O mesmo Deus que os chamou para o apostolado era livre para capacitar outros para o mesmo ofício e também usá‑los. E, nesse caso, isso ficou claro. Naquela conversa, eles nada acrescentaram a Paulo. Não lhe disseram nada que ele já não tivesse aprendido por revelação. Também não puderam fazer objeção à doutrina que ele lhes expôs. Assim ficou evidente que ele não era menos apóstolo do que eles, mas tão verdadeiramente chamado e equipado por Deus quanto eles.

O resultado dessa reunião foi que os outros apóstolos ficaram plenamente convencidos da chamada e da autoridade divina de Paulo e, por isso, o reconheceram como seu companheiro no apostolado (Gálatas 2:7‑10). Ficaram satisfeitos com seu ensino e perceberam também o poder de Deus operando nele, tanto na pregação quanto nos milagres que confirmavam a mensagem. O mesmo Deus que agia poderosamente em Pedro em seu ministério apostólico entre os circuncisos, agia poderosamente em Paulo entre os gentios.

Disso concluíram, com razão, que o evangelho para os incircuncisos havia sido confiado a Paulo, assim como o evangelho para os circuncisos havia sido confiado a Pedro. Assim, vendo a graça que fora dada a Paulo, isto é, o fato de ele ter sido destinado à honra e à obra de apóstolo como eles, deram a Paulo e a Barnabé a destra de comunhão. Esse gesto mostrava que os reconheciam como iguais e concordavam em que Paulo e Barnabé fossem aos gentios, enquanto eles continuariam pregando aos circuncisos. Julgaram que essa divisão de trabalho correspondia à vontade de Cristo e serviria ao bem do cristianismo.

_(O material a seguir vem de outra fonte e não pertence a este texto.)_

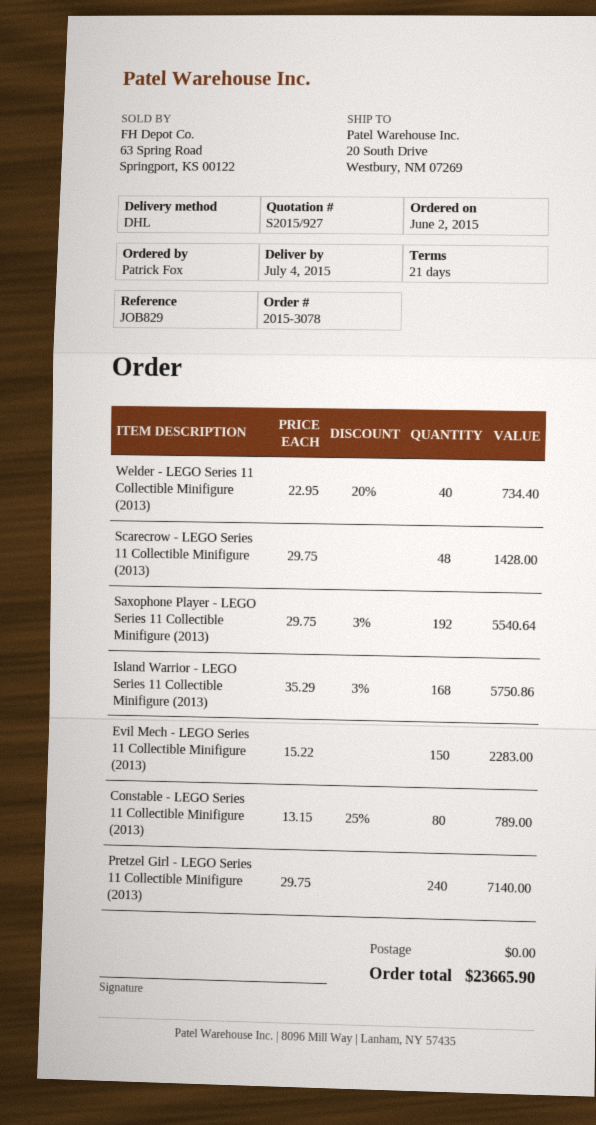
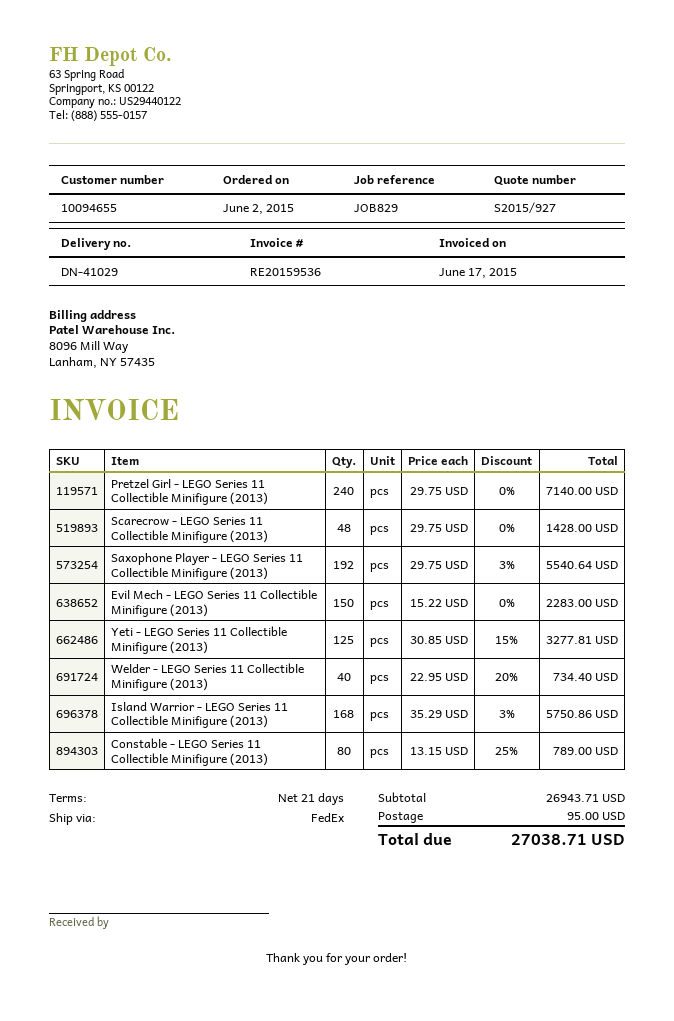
shipping method: DHL -> FedEx
Yeti - LEGO Series 11 Collectible Minifigure (2013): none -> 125 x 30.85 - 15% = 3277.81
shipping: 0.00 -> 95.00
total: 23665.90 -> 27038.71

Esse encontro chegou a um pleno consenso. Eles aprovaram tanto o ensino de Paulo quanto sua conduta. Ficaram completamente satisfeitos com ele e o acolheram calorosamente como apóstolo de Cristo. Não tinham nada a acrescentar à sua mensagem, apenas insistiram para que ele se lembrasse dos pobres, algo que ele mesmo já tinha muita vontade de fazer.

Os cristãos da Judeia passavam, então, por grande necessidade e aflição. Movidos por compaixão e cuidado, os apóstolos pediram que Paulo usasse sua influência entre as igrejas gentílicas para juntar auxílio em favor deles. Esse pedido era justo, pois, se os gentios tinham participado das bênçãos espirituais dos judeus, era coerente que agora compartilhassem também seus bens materiais (Romanos 15:27).

Paulo concordou de bom grado, e isso revelou seu espírito cristão generoso e amplo. Ele estava disposto a receber os crentes judeus como irmãos, mesmo que muitos deles mal conseguissem mostrar a mesma bondade para com os gentios convertidos. Ele não permitiu que diferenças de opinião o impedissem de ajudá-los. Nisso, ele se torna um belo exemplo de amor cristão: a caridade não deve se limitar aos que pensam como nós, mas deve estar disposta a socorrer todos os que, com razão, podem ser considerados discípulos de Cristo.